- ASSIGNMENT
Beginning with the line where "[282,230,340,249] * [The" appears, retype every remaining line of the data below, both the first and last included.
*** DATASET EXCERPTS
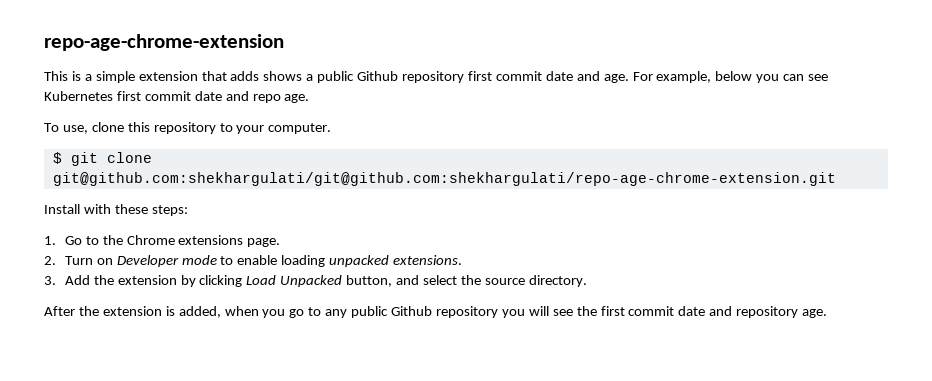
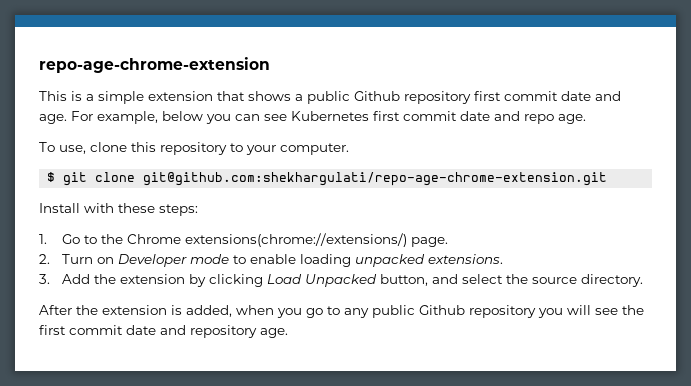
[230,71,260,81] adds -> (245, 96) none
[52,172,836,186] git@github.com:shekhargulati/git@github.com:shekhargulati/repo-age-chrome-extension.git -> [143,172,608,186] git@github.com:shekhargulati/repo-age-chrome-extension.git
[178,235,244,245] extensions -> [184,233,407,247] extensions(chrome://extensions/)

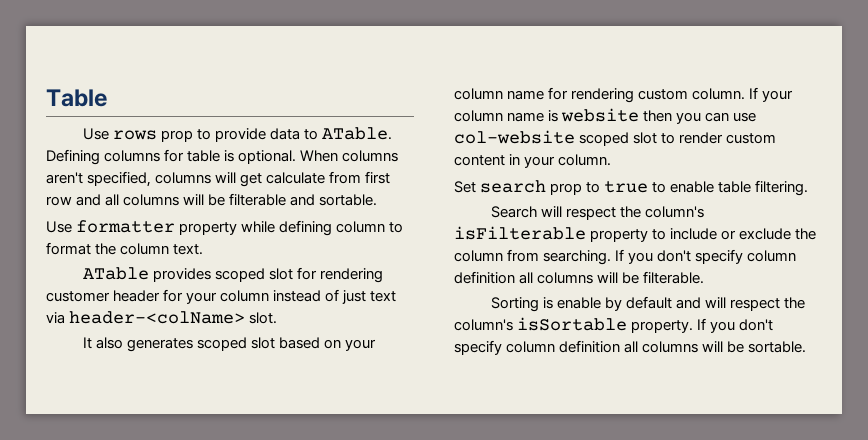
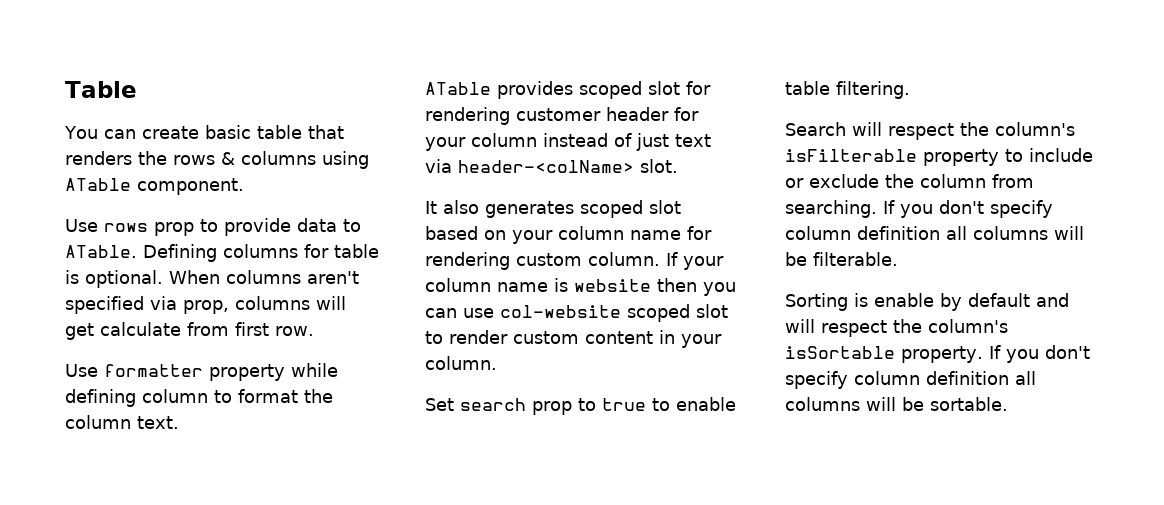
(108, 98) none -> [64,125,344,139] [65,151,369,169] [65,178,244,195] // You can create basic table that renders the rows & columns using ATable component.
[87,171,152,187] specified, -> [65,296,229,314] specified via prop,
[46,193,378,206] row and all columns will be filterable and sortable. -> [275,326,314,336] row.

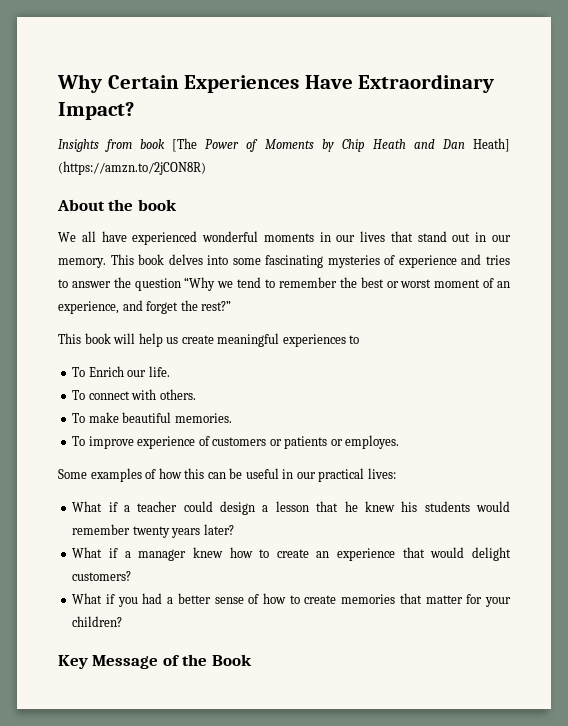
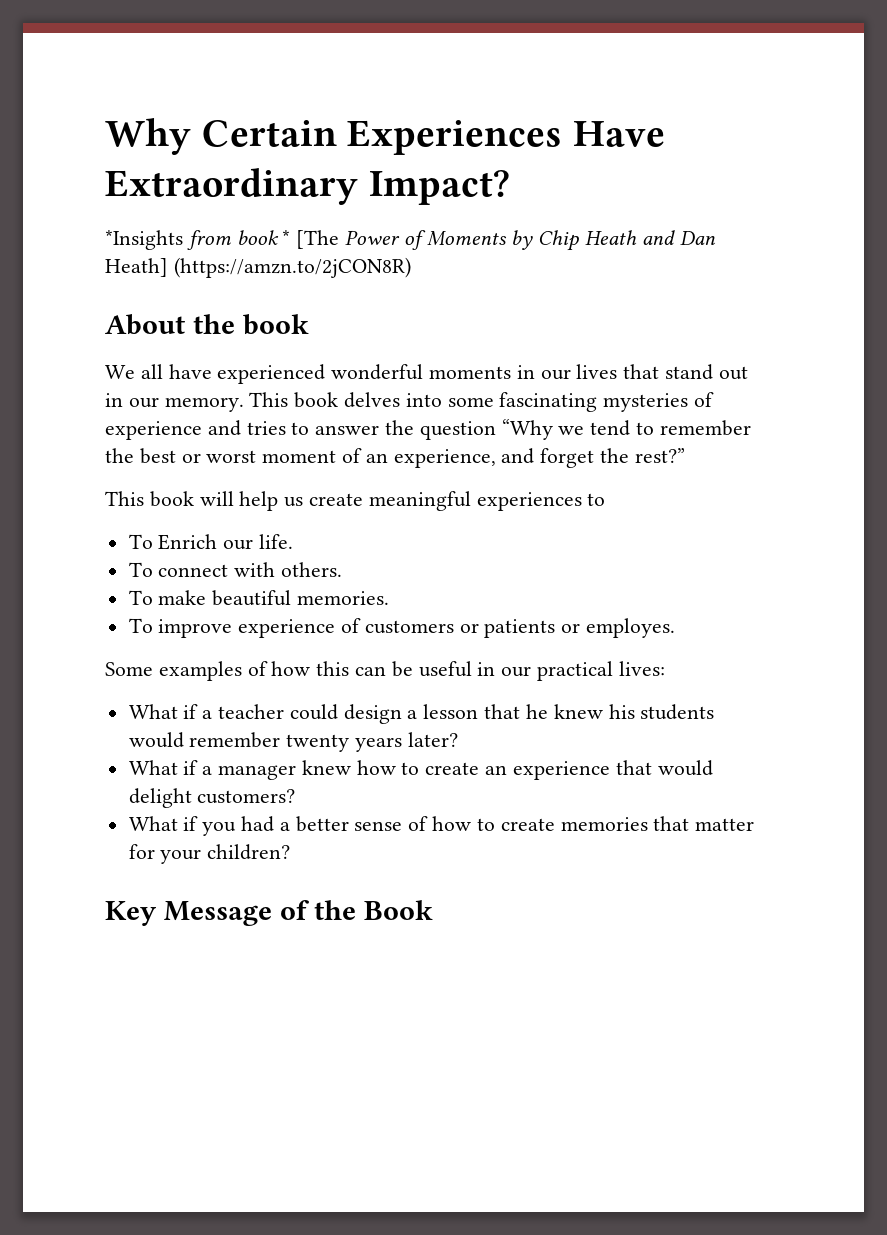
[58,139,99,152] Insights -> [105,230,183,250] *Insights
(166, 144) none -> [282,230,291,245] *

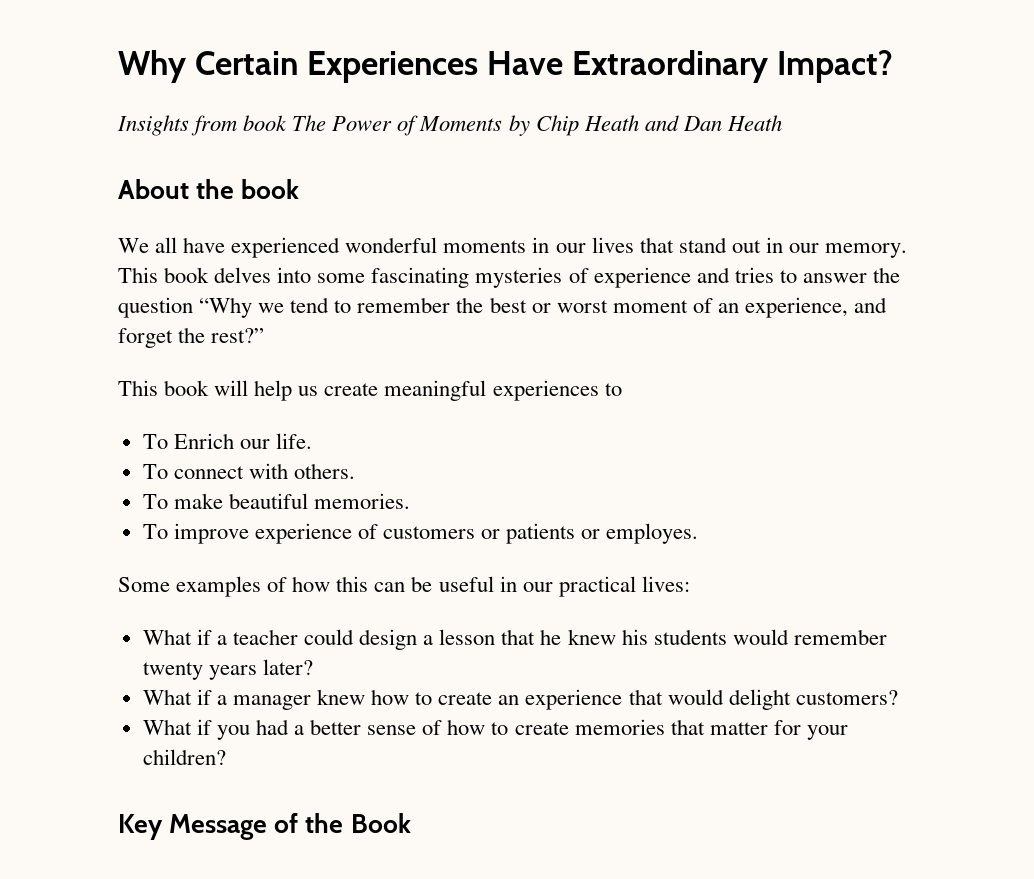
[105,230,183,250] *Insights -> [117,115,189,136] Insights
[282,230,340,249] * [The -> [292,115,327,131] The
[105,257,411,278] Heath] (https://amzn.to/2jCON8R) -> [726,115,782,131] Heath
******
- ANSWER BOX
[282,230,340,249] * [The -> [292,115,327,131] The
[105,257,411,278] Heath] (https://amzn.to/2jCON8R) -> [726,115,782,131] Heath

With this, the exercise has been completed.